# WORK INSTRUCTION
Wherever the word "none" occurs in the lines below, copy the whole line.
#####
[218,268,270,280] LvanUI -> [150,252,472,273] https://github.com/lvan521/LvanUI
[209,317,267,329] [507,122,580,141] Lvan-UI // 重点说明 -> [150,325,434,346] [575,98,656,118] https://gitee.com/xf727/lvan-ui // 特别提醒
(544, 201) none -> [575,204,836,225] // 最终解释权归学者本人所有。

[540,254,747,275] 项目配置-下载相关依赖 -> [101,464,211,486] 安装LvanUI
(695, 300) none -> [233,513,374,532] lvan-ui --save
#####
# REPLY TO THE EXERCISE
(544, 201) none -> [575,204,836,225] // 最终解释权归学者本人所有。
(695, 300) none -> [233,513,374,532] lvan-ui --save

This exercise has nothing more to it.